—Mi esposo murió en la guerra del Cercano Oriente —agregó.
—Sí —dijo Orr.
—¿Usted diseña todas estas cosas?
—La mayoría de las herramientas. Y los utensilios de cocina. Mire, ¿le gusta esto? —él tomó una tetera con fondo de cobre, maciza pero elegante, con un extraño diseño.
—¿A quién no? —exclamó ella, tendiendo sus manos; él se la alcanzó, y ella la sostuvo y la admiró—. Me gustan las cosas —comentó; él afirmó con la cabeza—. Usted es un verdadero artista. Es hermosa —el señor Orr es experto en cosas tangibles —acotó el propietario, en voz sin tono, hablando desde el codo izquierdo—. Escuche, yo recuerdo… —dijo Heather de pronto—. Por supuesto, fue antes de la Crisis, por eso todo está tan mezclado en mi mente. Usted soñaba, quiero decir, y usted creía que soñaba cosas que se convertían en realidad, ¿verdad? Y el médico le insistía para que siguiera soñando y usted se oponía, de modo que buscaba el modo de zafarse de la Terapia Voluntaria con él sin que lo castigaran con Terapia Obligatoria. Sí, lo recuerdo. ¿Consiguió que lo pasaran a otro analista?
—No. No los necesito más —dijo Orr, y rió.
También ella rió.
—¿Qué hizo con sus sueños?
—Oh… seguí soñando.
—Yo creía que usted podía cambiar el mundo. ¿Es éste el mejor que pudo hacer para nosotros, esta confusión?
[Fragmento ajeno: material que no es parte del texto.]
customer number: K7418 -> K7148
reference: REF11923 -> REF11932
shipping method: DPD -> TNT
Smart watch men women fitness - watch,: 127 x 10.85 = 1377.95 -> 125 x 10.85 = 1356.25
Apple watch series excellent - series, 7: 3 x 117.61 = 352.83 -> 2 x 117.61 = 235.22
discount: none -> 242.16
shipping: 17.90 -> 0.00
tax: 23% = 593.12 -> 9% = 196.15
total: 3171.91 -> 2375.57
—Tiene que serlo —replicó él.
El mismo habría preferido un mundo más tranquilo, pero nada podía hacer. Y por lo menos ella estaba en ese mundo. Él la había buscado de todas las maneras posibles, no la había encontrado, y se había dedicado a su trabajo como consuelo; no le daba demasiado, pero era el trabajo que él podía hacer, y Orr era un hombre paciente. Pero ahora su triste y silencioso penar por su mujer perdida debía terminar porque allí estaba ella, la extraña impetuosa, recalcitrante, frágil, a la que siempre habría que reconquistar.
Él la conocía, conocía a esa extraña, sabía cómo hacerla hablar y cómo hacerla reír. Dijo, por último:
—¿Acepta una taza de café? Hay un bar al lado. Es la hora de mi descanso.
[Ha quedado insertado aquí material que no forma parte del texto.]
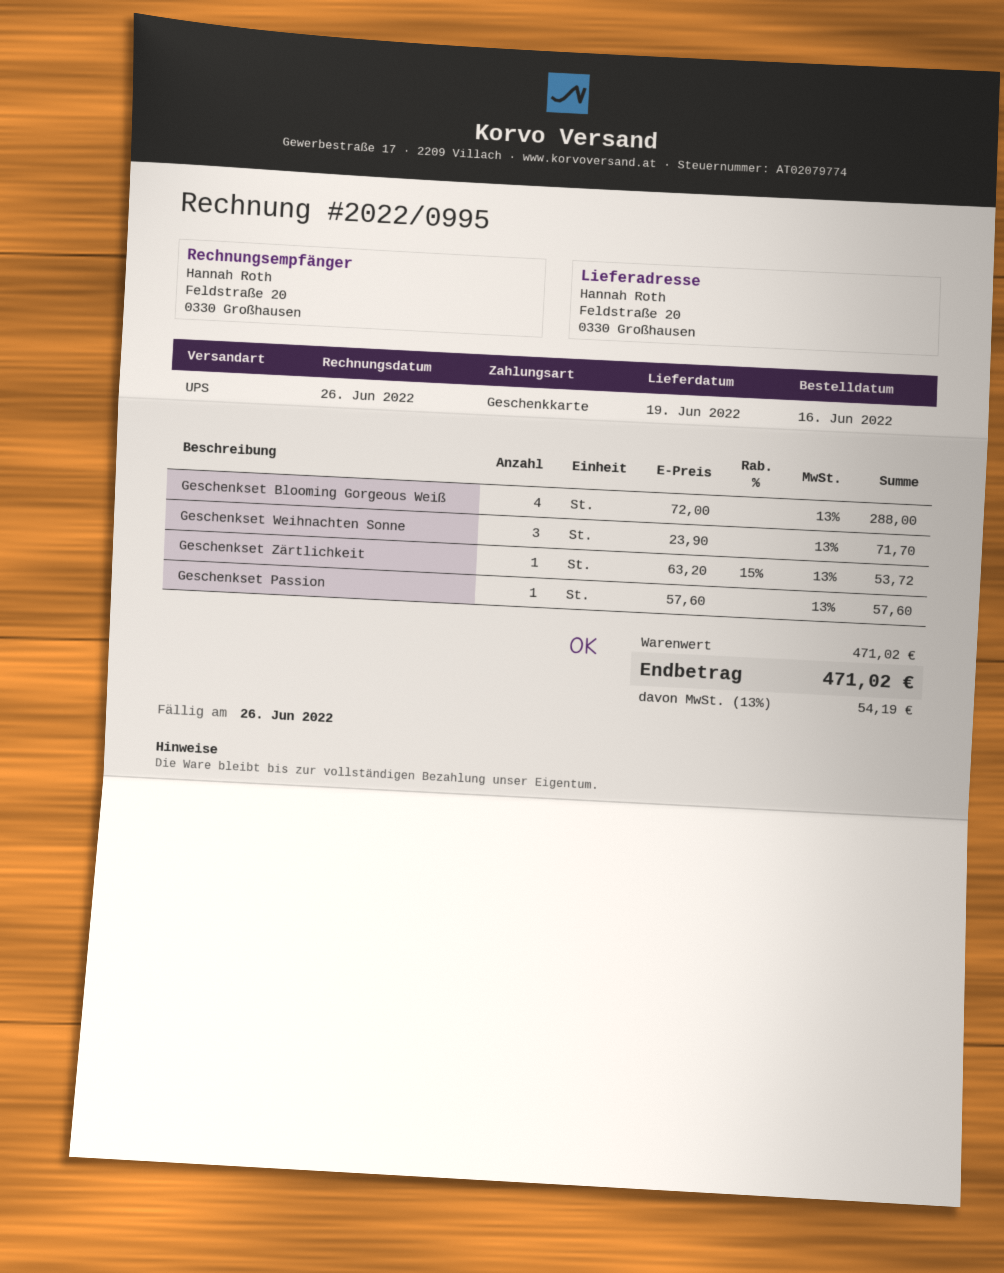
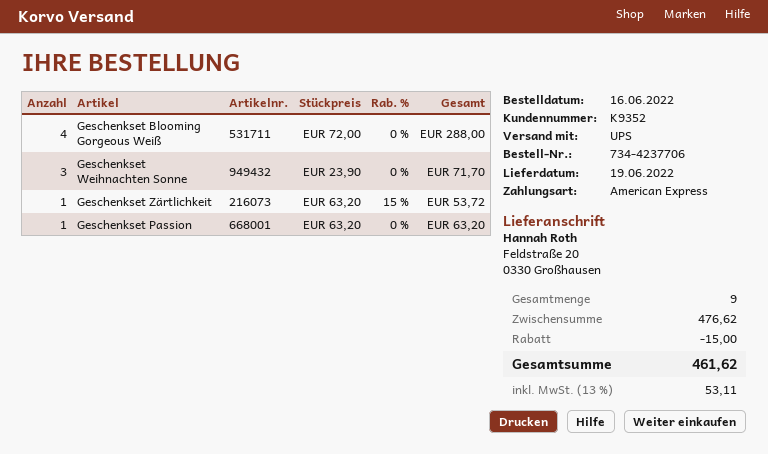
payment method: gift card -> American Express
Geschenkset Passion: 1 x 57.60 = 57.60 -> 1 x 63.20 = 63.20
subtotal: 471.02 -> 476.62
discount: none -> 15.00
tax: 13% = 54.19 -> 13% = 53.11
total: 471.02 -> 461.62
—No creo que lo sea —replicó ella; eran las cinco menos cuarto de la tarde. Ella miró hacia el Extraño—. Claro que me gustaría tomar café, pero…
—Vuelvo en diez minutos, E’nememen Asfah —le dijo Orr a su patrón mientras iba a buscar su impermeable.
—Tómese la tarde —dijo el Extraño—. Hay tiempo. Hay regresos. Ir es regresar.
—Muchas gracias —dijo Orr, y le estrechó la mano.
En su mano, la gran aleta verde se sentía fría. Salió con Heather a la cálida tarde lluviosa de verano. El Extraño los miró a través de la vidriera, así como un animal marino podría mirar desde un acuario, viéndolos pasar y desaparecer en la bruma.